◆ **What to do**
Retype every line from the top of the entries down to the one with "tax: 361.95 -> 365.85", both included, and skip the pictures.

◆ **Dataset records**
□ □ □ □

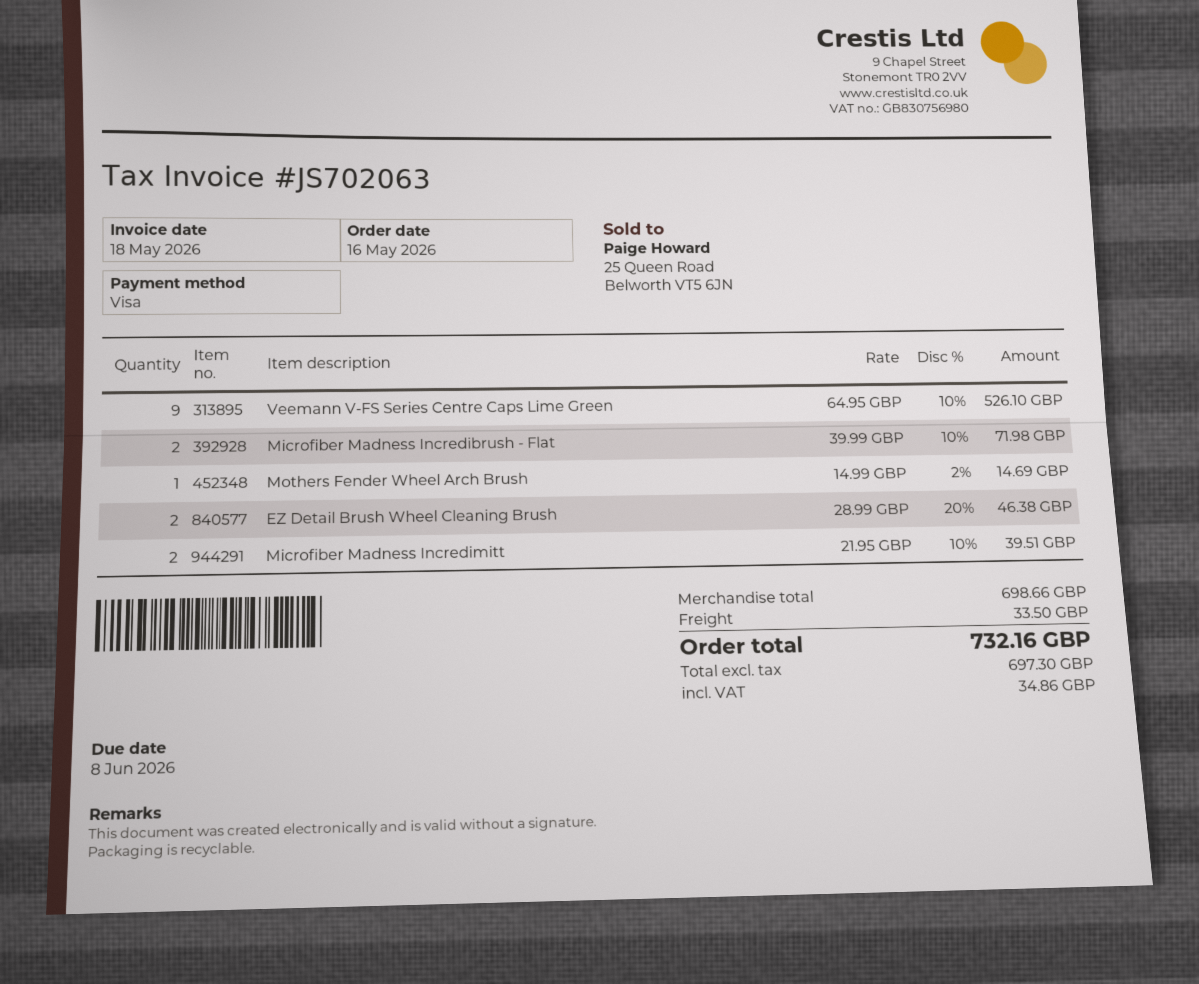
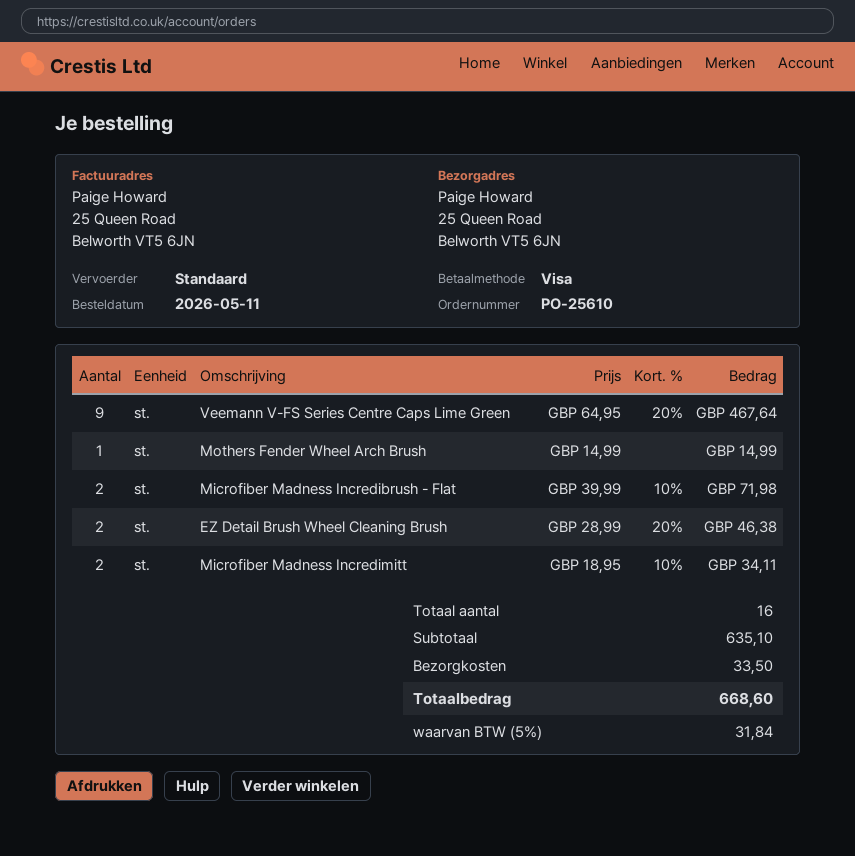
order date: 2026-05-16 -> 2026-05-11
Veemann V-FS Series Centre Caps Lime Green: 9 x 64.95 - 10% = 526.10 -> 9 x 64.95 - 20% = 467.64
Mothers Fender Wheel Arch Brush: 1 x 14.99 - 2% = 14.69 -> 1 x 14.99 = 14.99
Microfiber Madness Incredimitt: 2 x 21.95 - 10% = 39.51 -> 2 x 18.95 - 10% = 34.11
subtotal: 698.66 -> 635.10
tax: 34.86 -> 31.84
total: 732.16 -> 668.60

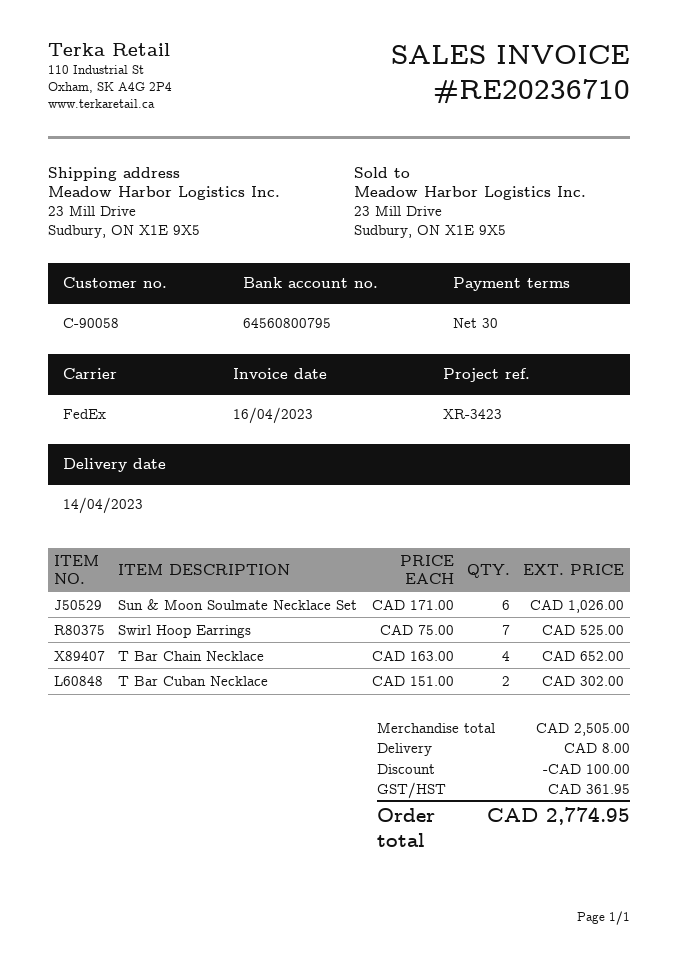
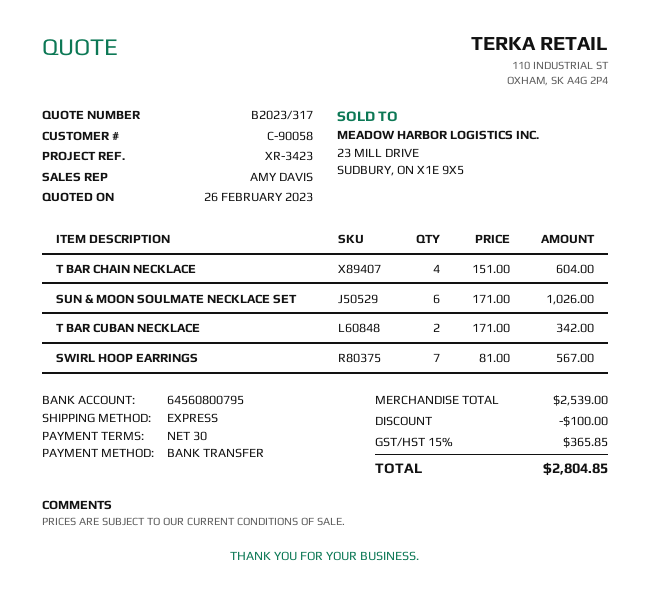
shipping method: FedEx -> express
Swirl Hoop Earrings: 7 x 75.00 = 525.00 -> 7 x 81.00 = 567.00
T Bar Chain Necklace: 4 x 163.00 = 652.00 -> 4 x 151.00 = 604.00
T Bar Cuban Necklace: 2 x 151.00 = 302.00 -> 2 x 171.00 = 342.00
subtotal: 2505.00 -> 2539.00
shipping: 8.00 -> none
tax: 361.95 -> 365.85
total: 2774.95 -> 2804.85

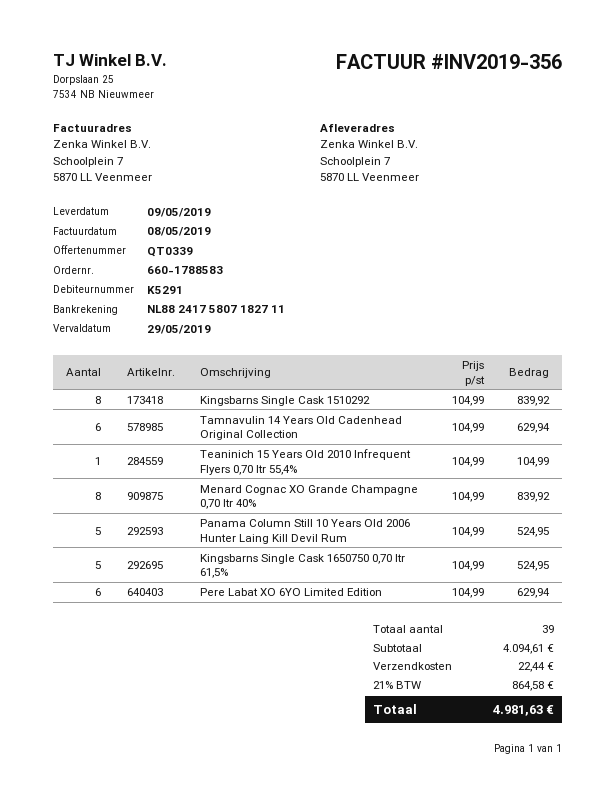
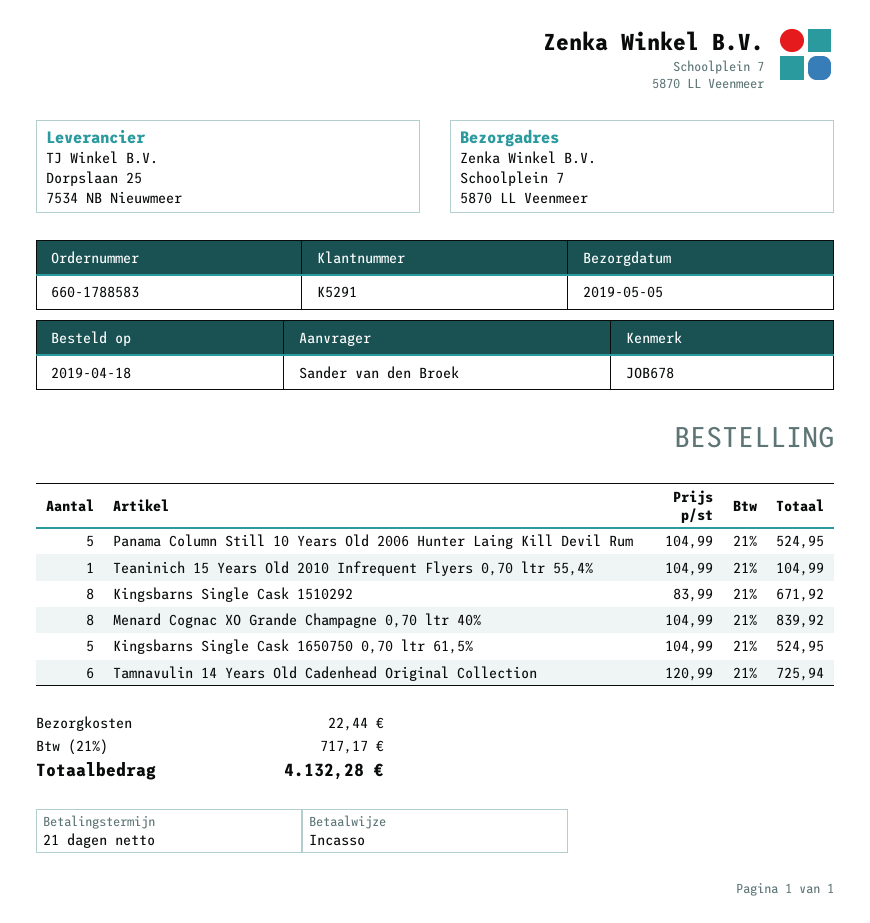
delivery date: 2019-05-09 -> 2019-05-05
Kingsbarns Single Cask 1510292: 8 x 104.99 = 839.92 -> 8 x 83.99 = 671.92
Tamnavulin 14 Years Old Cadenhead Original Collection: 6 x 104.99 = 629.94 -> 6 x 120.99 = 725.94
Pere Labat XO 6YO Limited Edition: 6 x 104.99 = 629.94 -> none
tax: 21% = 864.58 -> 21% = 717.17
total: 4981.63 -> 4132.28

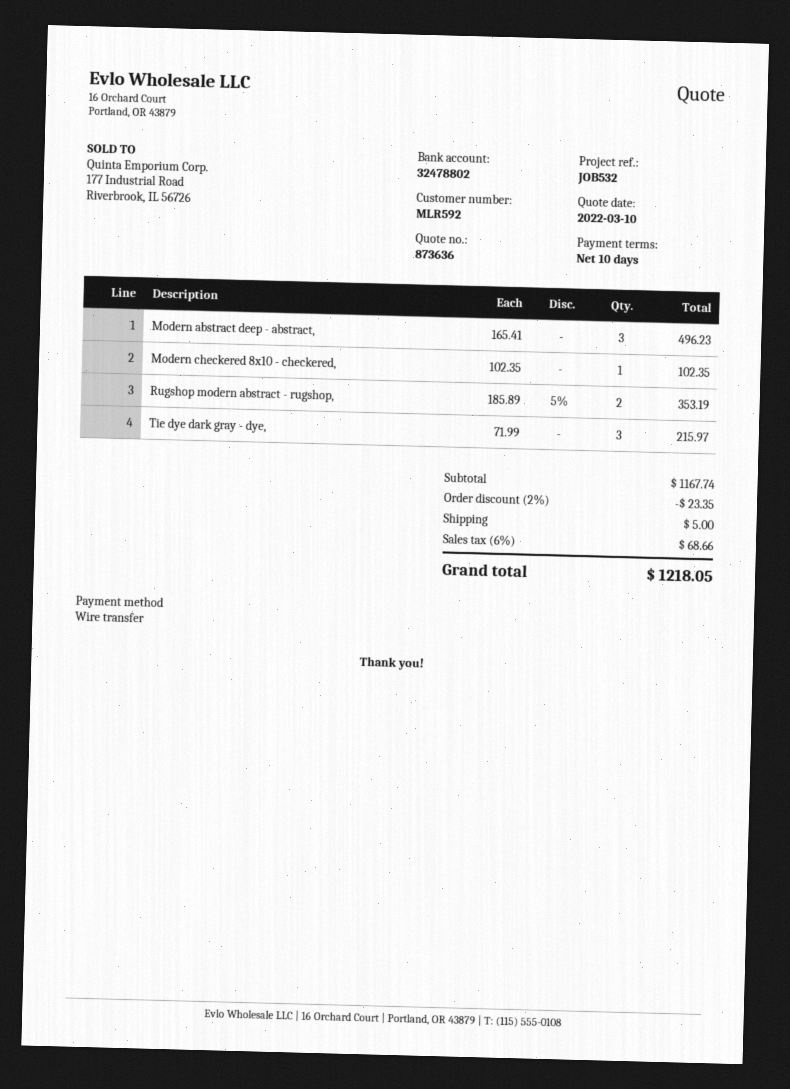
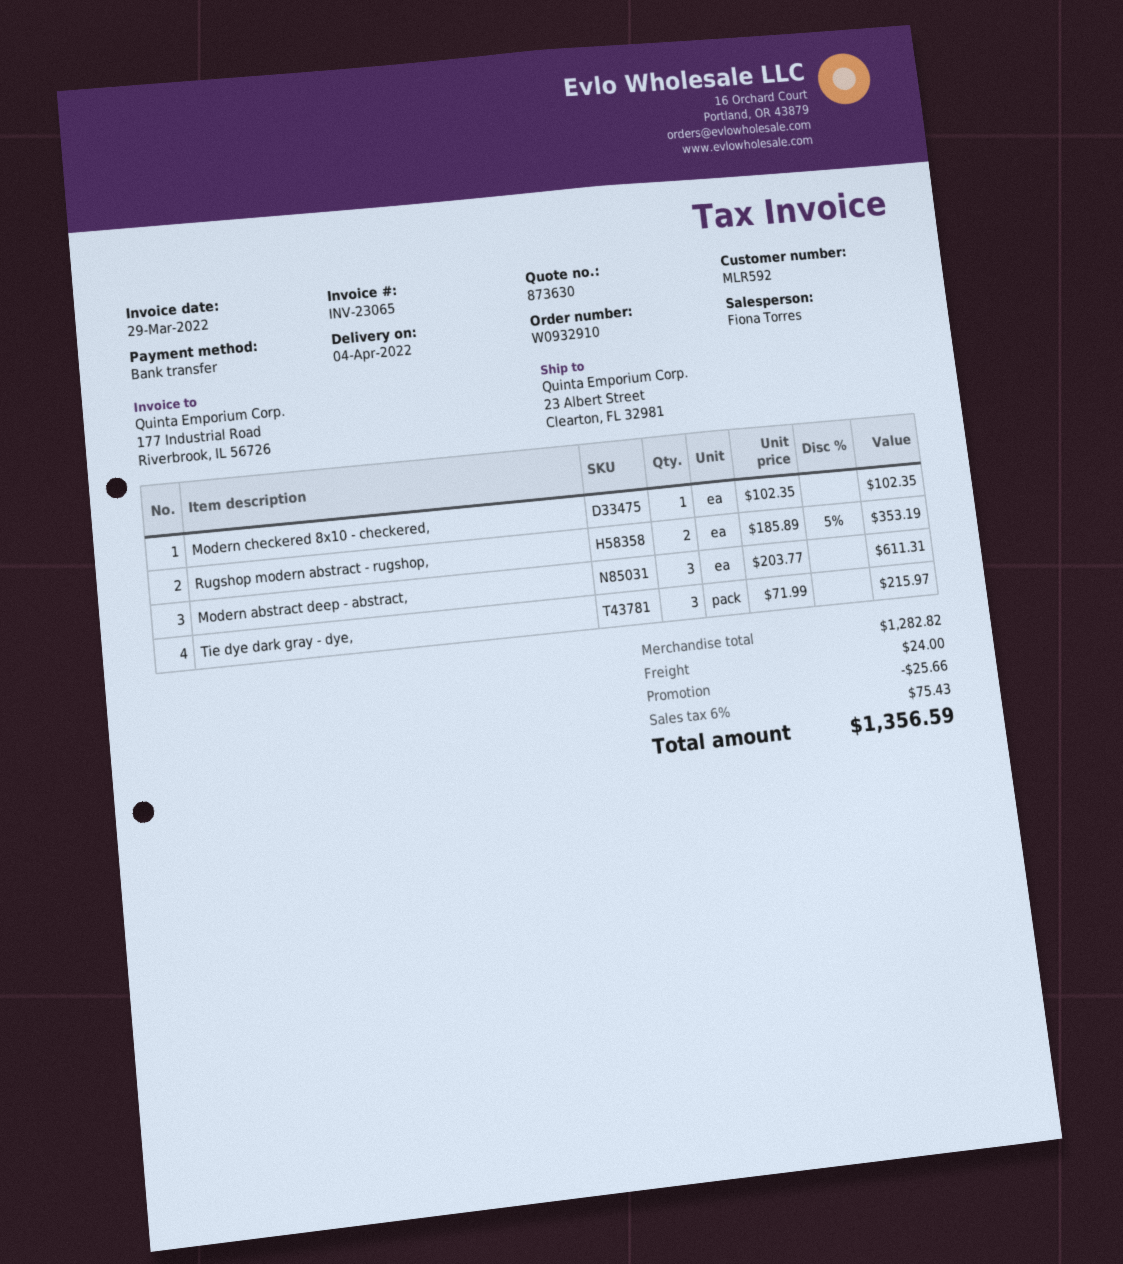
quote number: 873636 -> 873630
Modern abstract deep - abstract,: 3 x 165.41 = 496.23 -> 3 x 203.77 = 611.31
subtotal: 1167.74 -> 1282.82
discount: 23.35 -> 25.66
shipping: 5.00 -> 24.00
tax: 6% = 68.66 -> 6% = 75.43
total: 1218.05 -> 1356.59

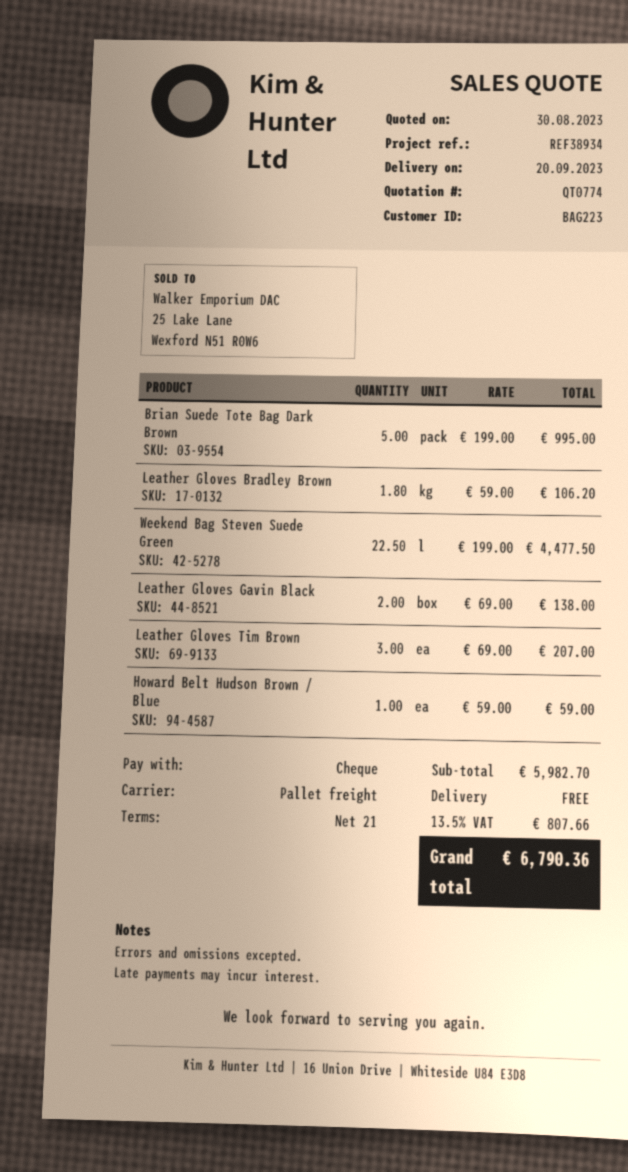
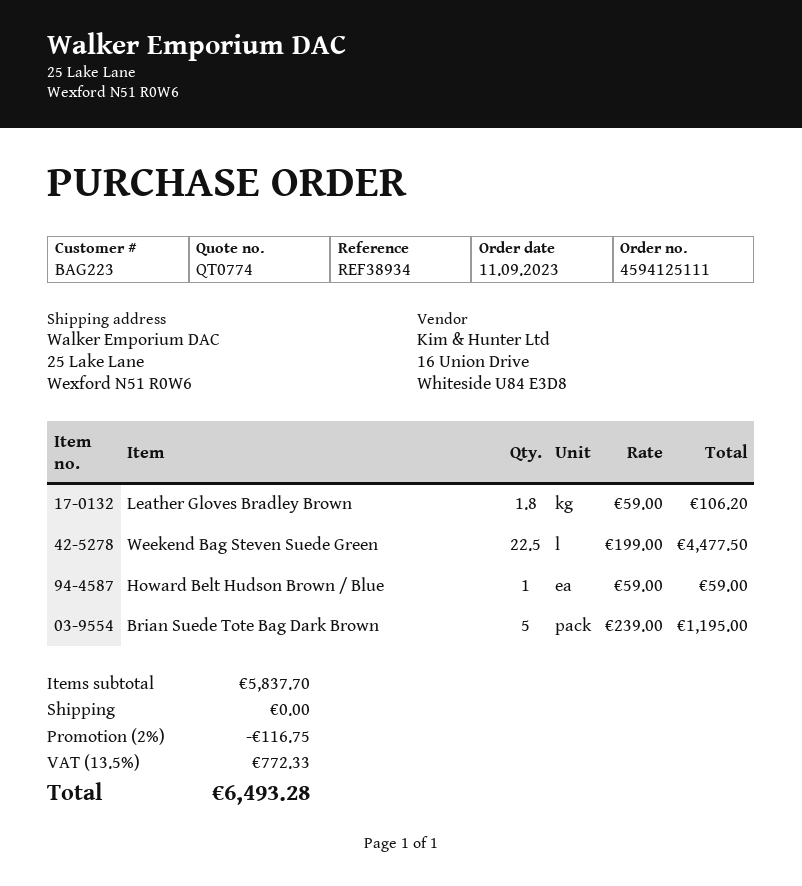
Brian Suede Tote Bag Dark Brown: 5 x 199.00 = 995.00 -> 5 x 239.00 = 1195.00
Leather Gloves Gavin Black: 2 x 69.00 = 138.00 -> none
Leather Gloves Tim Brown: 3 x 69.00 = 207.00 -> none
subtotal: 5982.70 -> 5837.70
discount: none -> 2% = 116.75
tax: 13.5% = 807.66 -> 13.5% = 772.33
total: 6790.36 -> 6493.28

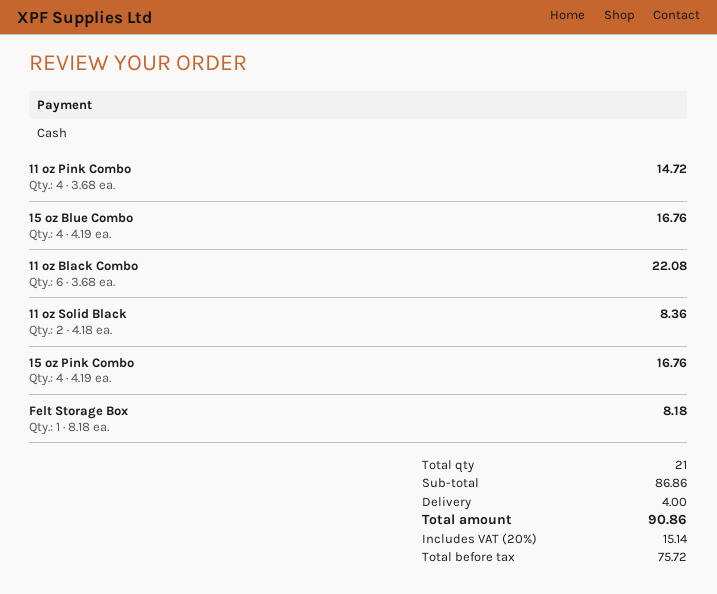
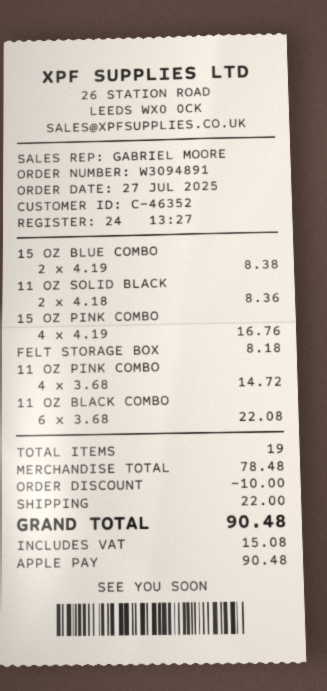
payment method: cash -> Apple Pay
15 oz Blue Combo: 4 x 4.19 = 16.76 -> 2 x 4.19 = 8.38
total quantity: 21 -> 19
subtotal: 86.86 -> 78.48
discount: none -> 10.00
shipping: 4.00 -> 22.00
tax: 15.14 -> 15.08
total: 90.86 -> 90.48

□ □ □ □

◆ **Solution to this task**
order date: 2026-05-16 -> 2026-05-11
Veemann V-FS Series Centre Caps Lime Green: 9 x 64.95 - 10% = 526.10 -> 9 x 64.95 - 20% = 467.64
Mothers Fender Wheel Arch Brush: 1 x 14.99 - 2% = 14.69 -> 1 x 14.99 = 14.99
Microfiber Madness Incredimitt: 2 x 21.95 - 10% = 39.51 -> 2 x 18.95 - 10% = 34.11
subtotal: 698.66 -> 635.10
tax: 34.86 -> 31.84
total: 732.16 -> 668.60

shipping method: FedEx -> express
Swirl Hoop Earrings: 7 x 75.00 = 525.00 -> 7 x 81.00 = 567.00
T Bar Chain Necklace: 4 x 163.00 = 652.00 -> 4 x 151.00 = 604.00
T Bar Cuban Necklace: 2 x 151.00 = 302.00 -> 2 x 171.00 = 342.00
subtotal: 2505.00 -> 2539.00
shipping: 8.00 -> none
tax: 361.95 -> 365.85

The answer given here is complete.